A packer 18 is positioned on the tubing 14 and can be actuated to seal the borehole around the tubing 14 at the region of interest. Various pieces of downhole test equipment 20 are connected to the tubing 14 above or below the packer 18. Such downhole equipment 20 may include, but is not limited to: additional packers; tester valves; circulation valves; downhole chokes; firing heads; TCP (tubing conveyed perforator) gun drop subs; samplers; pressure gauges; downhole flow meters; downhole fluid analyzers; and the like.
In the embodiment of
The transmitter electronics 36 are arranged to receive an electrical output signal from a sensor 42, for example from the downhole equipment 20 provided from an electrical or electro/mechanical interface. Such signals are typically digital signals which can be provided to a micro-controller 43 which uses the signal to derive a modulation to be applied to a base band signal in one of a number of known ways FSK, PSK, QPSK, QAM, OFDM, and the like. This modulation is applied via a D/A (digital-to-analog) converter 44 which outputs an analog signal (typically a voltage signal) to a signal conditioner 46. The conditioner 46 operates to modify the signal to match the characteristics of the piezo actuator 32. The analog signals are stacked and applied as a drive signal to the piezo stack 32 so as to generate an acoustic signal in the material of the tubing 14. The acoustic signal comprises a carrier signal with an applied modulation to provide a digital signal that passes along the tubing 14 as a longitudinal and/or flexural wave. The acoustic signal typically has, but is not limited to, a frequency in the range 1-10 kHz, preferably in the range 2-5 kHz, and is configured to pass data at a rate of, but is not limited to, about 1 bps to about 1000 bps, preferably from about 5 to about 100 bps, and more preferably from over about 80 bps. The data rate is dependent upon the conditions such as the signal-to-noise ratio and the distance between the repeaters. A preferred embodiment of the invention is directed to a combination of a short hop acoustic telemetry system for transmitting data between a hub located above the main packer 18 and a plurality of downhole tools and valves below and/or above said packer 18. Then the data and/or control signals can be transmitted from the hub to a surface module either via a plurality of repeaters as acoustic signals or by converting into electromagnetic signals and transmitting straight to the top. The combination of a short hop acoustic with a plurality of repeaters and/or the use of the electromagnetic waves allows an improved data rate over existing systems. The system may be designed to transmit data as high as 1000 bps. Other advantages of the present system exist.

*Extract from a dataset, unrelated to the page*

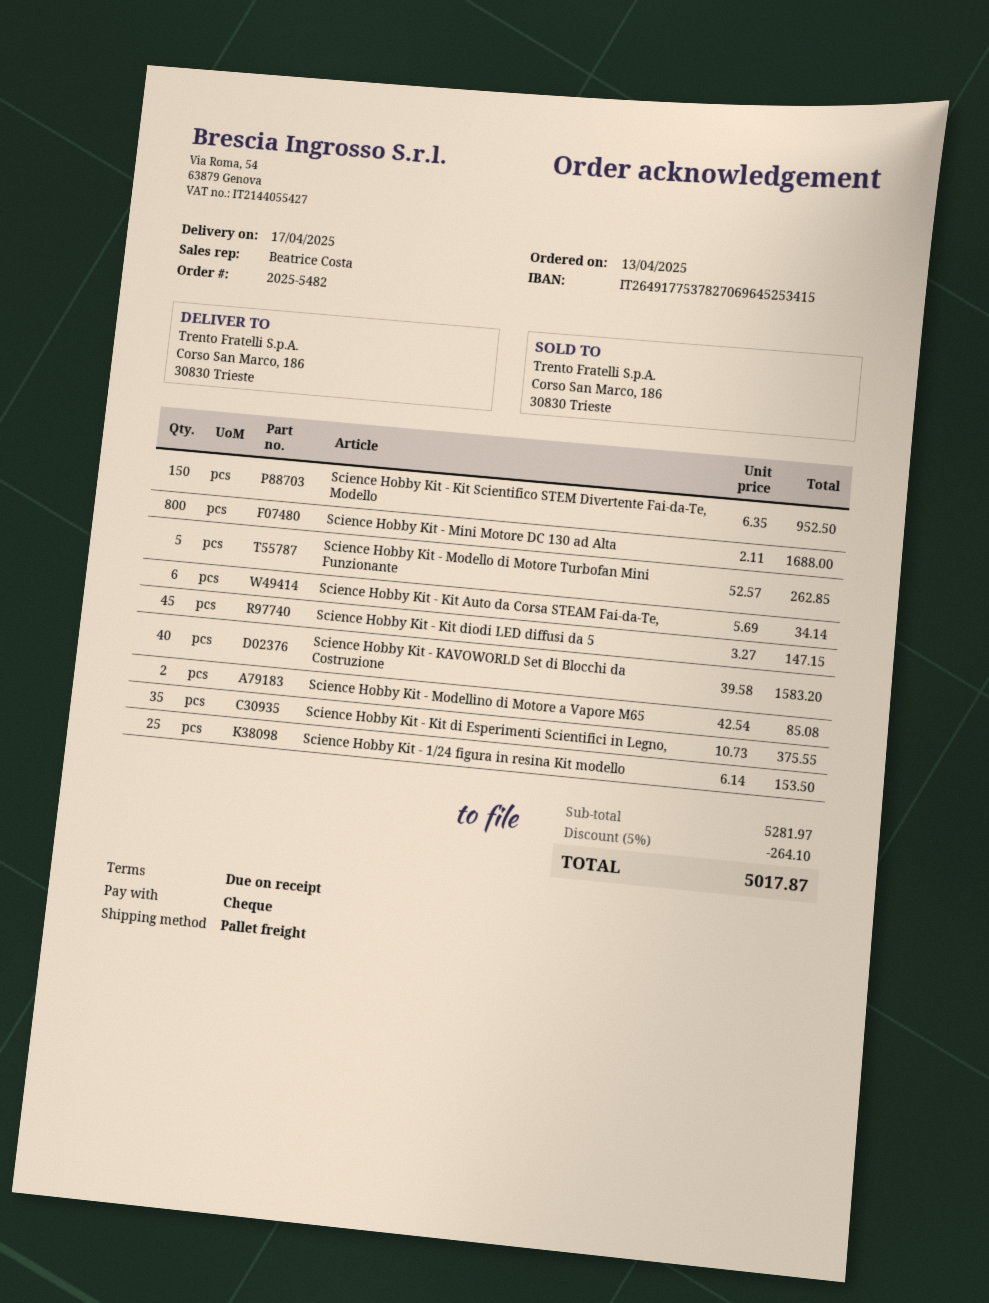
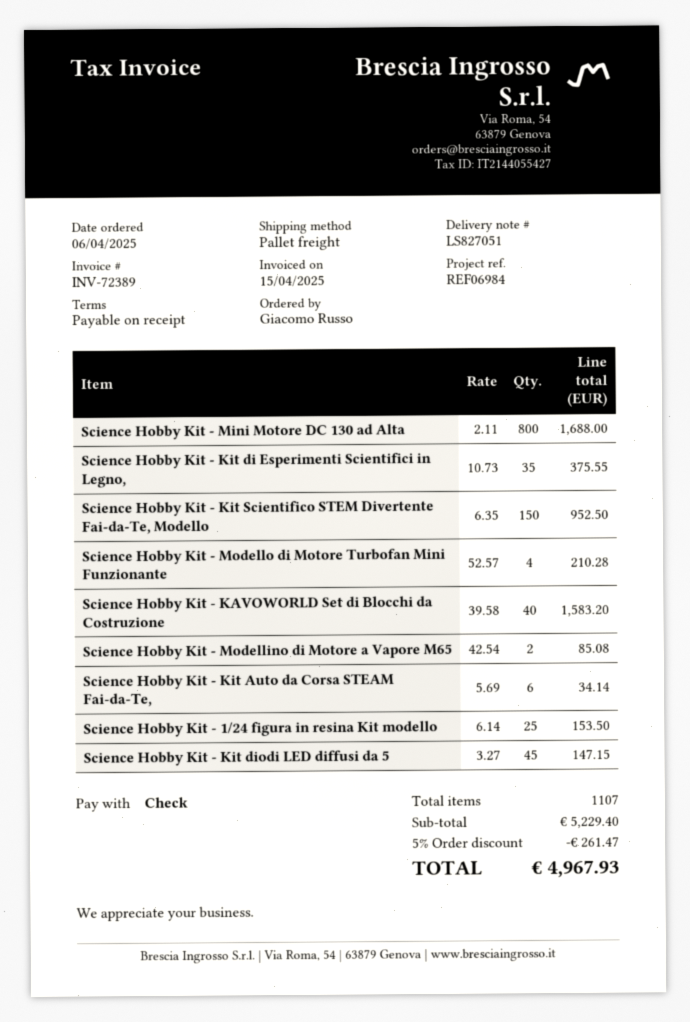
order date: 2025-04-13 -> 2025-04-06
Science Hobby Kit - Modello di Motore Turbofan Mini Funzionante: 5 x 52.57 = 262.85 -> 4 x 52.57 = 210.28
subtotal: 5281.97 -> 5229.40
discount: 5% = 264.10 -> 5% = 261.47
total: 5017.87 -> 4967.93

The receiver electronics are arranged to receive the acoustic signal passing along the tubing 14 and are capable of converting the acoustic signal into an electric signal. The acoustic signal passing along the tubing 14 excites the accelerometer 34 or monitor stack 35 so as to generate an electric output signal (voltage). This signal is essentially an analog signal carrying digital information. The analog signal is applied to a filter 48 and then to an A/D (analog-to-digital) converter 50 to provide a digital signal which can be applied to a microcontroller 52. The microcontroller 52 which implements signal processing. The type of processing applied to the signal depends on whether it is a data signal or a command signal. The signal is then passed on to an actuator 54.
The modem 26 can therefore operate to transmit acoustic data signals from the sensors in the downhole equipment 20 along the tubing 14. In this case, the electrical signals from the equipment 20 are applied to the transmitter electronics 36 (described above) which operate to generate the acoustic signal. The modem 26 can also operate to receive acoustic signals control signals to be applied to the downhole equipment 20. In this case, the acoustic signals are detected and applied to the receiver electronics 38 (described above) which operate to generate the electric control signal that is applied to the equipment 20.
In order to support acoustic signal transmission along the tubing 14 between the downhole location and the surface, a series of repeater modems 56a, 56b, etc. may be positioned along the tubing 14. These repeater modems 56a and 56b can operate to receive an acoustic signal generated in the tubing 14 by a preceding modem and to amplify and retransmit the signal for further propagation along the drill string. The number and spacing of the repeater modems 56a and 56b will depend on the particular installation selected, for example on the distance that the signal must travel. A typical minimum spacing to the modems is 500 m in order to accommodate all possible testing tool configurations. When acting as a repeater, the acoustic signal is received and processed by the receiver electronics 38 and the output signal is provided to the microcontroller 52 of the transmitter electronics 36 and used to drive the piezo stack 32 in the manner described above. Thus an acoustic signal can be passed between the surface and the downhole location in a series of short hops.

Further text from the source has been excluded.